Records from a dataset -
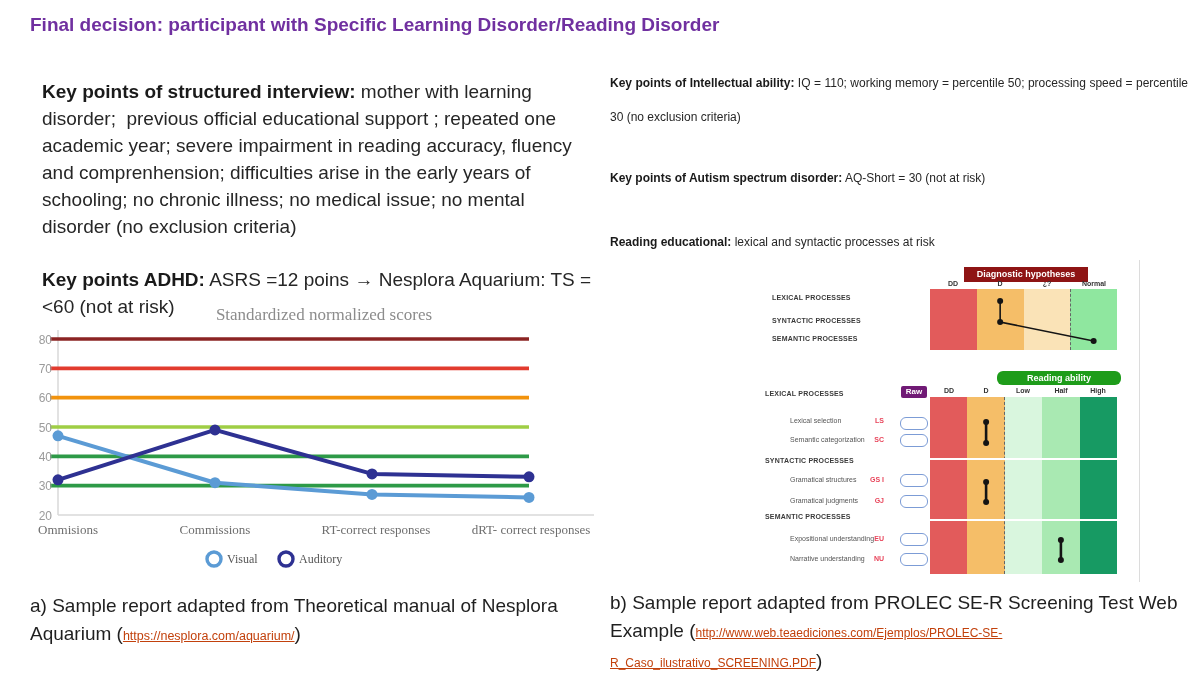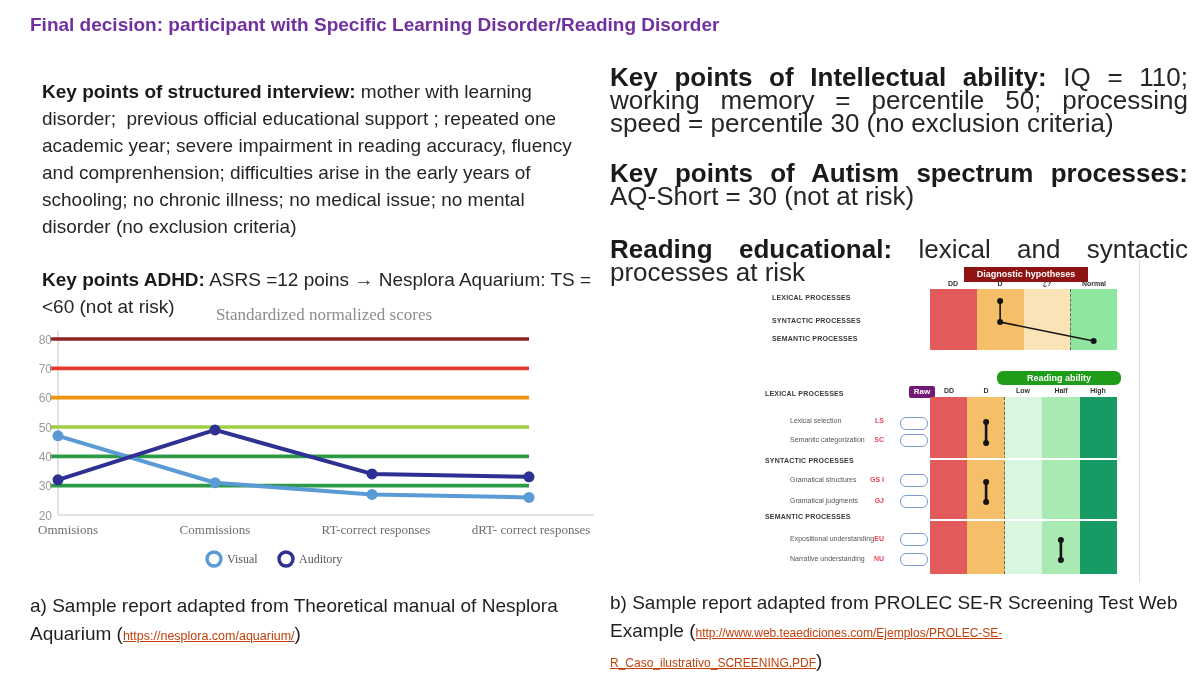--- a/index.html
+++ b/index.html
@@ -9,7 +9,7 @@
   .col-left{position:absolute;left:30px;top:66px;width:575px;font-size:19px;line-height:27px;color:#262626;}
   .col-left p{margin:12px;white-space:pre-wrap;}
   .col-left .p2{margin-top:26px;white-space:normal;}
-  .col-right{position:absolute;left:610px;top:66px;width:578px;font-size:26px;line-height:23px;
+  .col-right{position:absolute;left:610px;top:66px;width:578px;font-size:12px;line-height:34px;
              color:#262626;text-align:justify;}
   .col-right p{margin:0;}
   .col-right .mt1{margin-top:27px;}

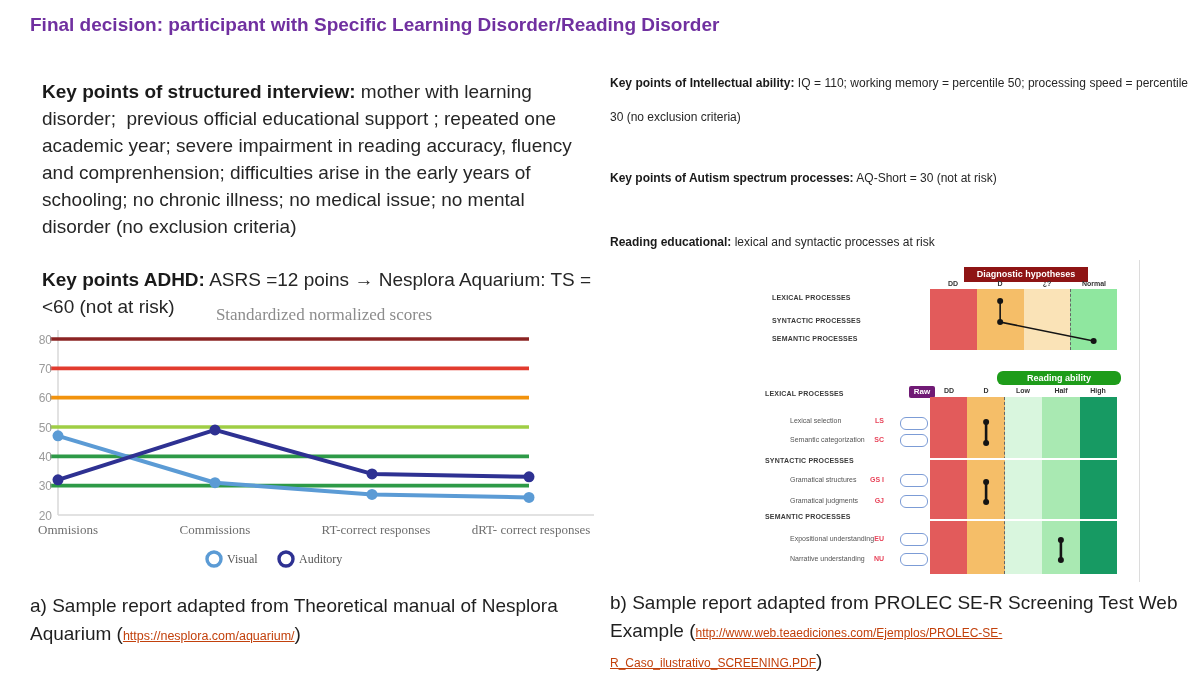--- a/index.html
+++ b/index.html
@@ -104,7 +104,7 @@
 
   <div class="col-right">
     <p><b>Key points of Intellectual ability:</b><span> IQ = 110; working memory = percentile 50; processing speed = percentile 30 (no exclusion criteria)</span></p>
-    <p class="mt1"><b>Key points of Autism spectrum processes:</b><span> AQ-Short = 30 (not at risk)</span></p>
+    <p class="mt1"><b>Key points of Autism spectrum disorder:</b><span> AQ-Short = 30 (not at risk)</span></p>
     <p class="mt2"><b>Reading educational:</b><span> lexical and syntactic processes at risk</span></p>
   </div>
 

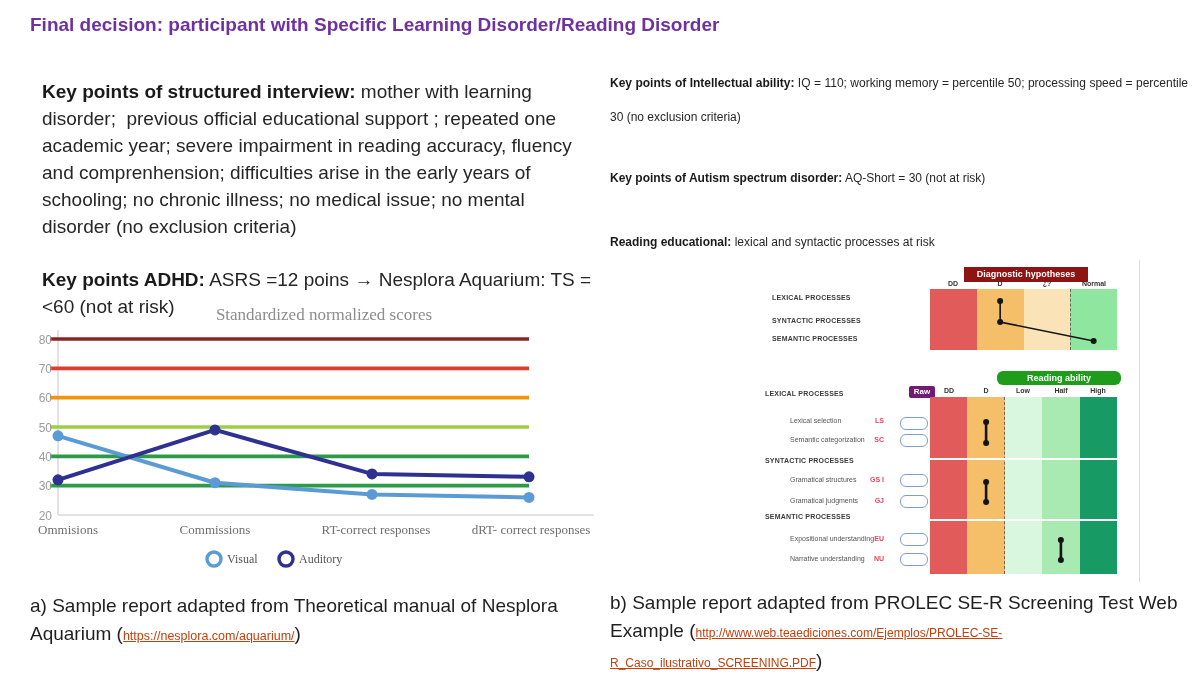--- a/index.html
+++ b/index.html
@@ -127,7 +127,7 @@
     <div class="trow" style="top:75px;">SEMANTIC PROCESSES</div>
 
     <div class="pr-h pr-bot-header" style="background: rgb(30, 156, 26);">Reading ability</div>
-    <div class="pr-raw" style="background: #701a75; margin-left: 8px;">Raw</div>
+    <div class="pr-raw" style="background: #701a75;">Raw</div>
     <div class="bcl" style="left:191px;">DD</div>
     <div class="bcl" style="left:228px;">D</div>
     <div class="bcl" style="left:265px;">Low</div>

Work task - Every line above that includes the string "margin" should be counted, and the answer should be that number only.

Worked solution - 5